Mark Amerika is of course a writer and comes from this context and it’s interesting to see how traditional writers are exploring new media such as hypertext in a completely new environment such as the Internet.

MARK AMERIKA

The film text project is the last piece of my new media trilogy, and it’s a continuation or a continuation of the investigation of my primary themes, exploring, again, sexuality, the commodification of art and life in general in America. And the interesting about it for me right now is that it’s exploring various cross media platforms, meaning that film text can appear as an installing in a museum. It can appear as an interactive web site. It can appear as a downloadable e-book or you can experience it as a live performance. So these are images from my work in progress called Filmtext, which is the third part of my new media trilogy.

MARK AMERIKA

And these fragment or you might say, shadow images will interact with some streaming text and some original ambiance soundtrack that will enable the user to interact with the site actually. So when the visitor comes to the web site or to the museum installation they’ll actually be able to steer a lot of the movement of the image, the sound and the text. Lately I’ve been really thinking a lot about bringing a performance element into my work. And with the filmtext project there was an opportunity to do that in that I was recently invited to Lucerne to give a keynote performance for their Annual Easter Literature and Music Festival. And so what I did is I invited my sound collaborators who are working with me on Filmtext, Twine, out to Lucerne with me. What we did is we created a wireless web connection. We brought a number of our sound files and sound patches with us, and we created a live performance event using a lot of the source material. I created the Alt-X Online Network in 1993 as an extension of my active cultural practice at that time.

MARK AMERIKA

I had been publishing a journal called “Black Ice” and had been participating as an editor in the Black Ice book series, and I found that the distribution paradigms for book publishing were really becoming an issue for alternative publisher. And I wanted to find another way, an alternative distribution model to get the work out and locate preferable a wider, larger audience. So I started experimenting with the Internet as a network publishing model and not only did it – were we able to succeed in finding that audience, we started having a pretty strong influence on the development of Internet culture because we were one of the first content sites on the Intranet. Alt-X has an online network devoted to creating alternative cultural products for the Internet audience has always been interested in a kind of you might say, radical political intervention or interventionist activity. And so one of the things that we do is we like to what we call surf, sample and manipulate. We surf the web for material that’s of use to us. We sample it in our computers. We manipulate it and then we redistribute it on the web. And so what we do is we’ll take like, for example here we took a simple barcode, and the idea of a barcode and how much they’re just a part of our life today but yet we don’t even realize that they’re there, and we blew them up and animated them so that they became almost in a way presently annoying. The only way to get away for the pleasantly annoying animation is to click on the logo which is also itself a kind of barcode and this takes you to the Altx index page.
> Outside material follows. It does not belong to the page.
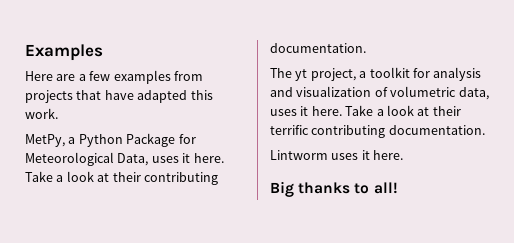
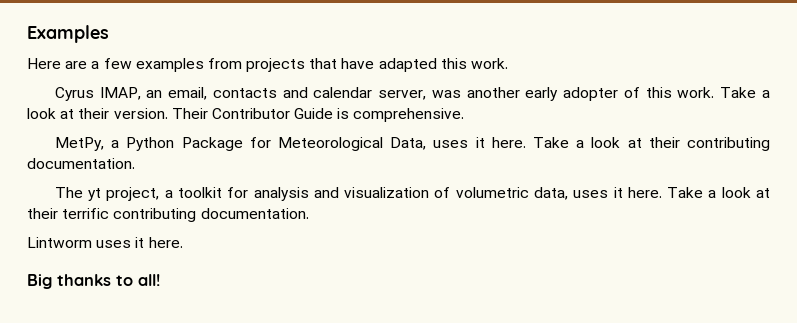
+ Cyrus IMAP, an email, contacts and calendar server, was another early adopter of this work. Take a look at their version. Their Contributor Guide is comprehensive.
Altx has just launched a series of e-books as well as print on demand books as part of our program. We publish hypertext. We publish net art. We publish the electronic book review also known as EVR, which is perhaps the most well designed and most popular new media forum of its kind. We also have Alt-X audio where we have Mp3 albums and streaming audio. Alt-X realize that publishing was more than publishing when you put it on the net. When you started publishing work that included music, images, hypertext links, etc., all of a sudden it also became more of an exhibition medium. So now by publishing multi media narratives we were also simultaneously exhibiting what we now have come to call Intranet Art. So Alt-X has changed through the years. It has become more of an Internet art and new media publisher. On the web a story can go on and on forever and ever. One links always leads to another.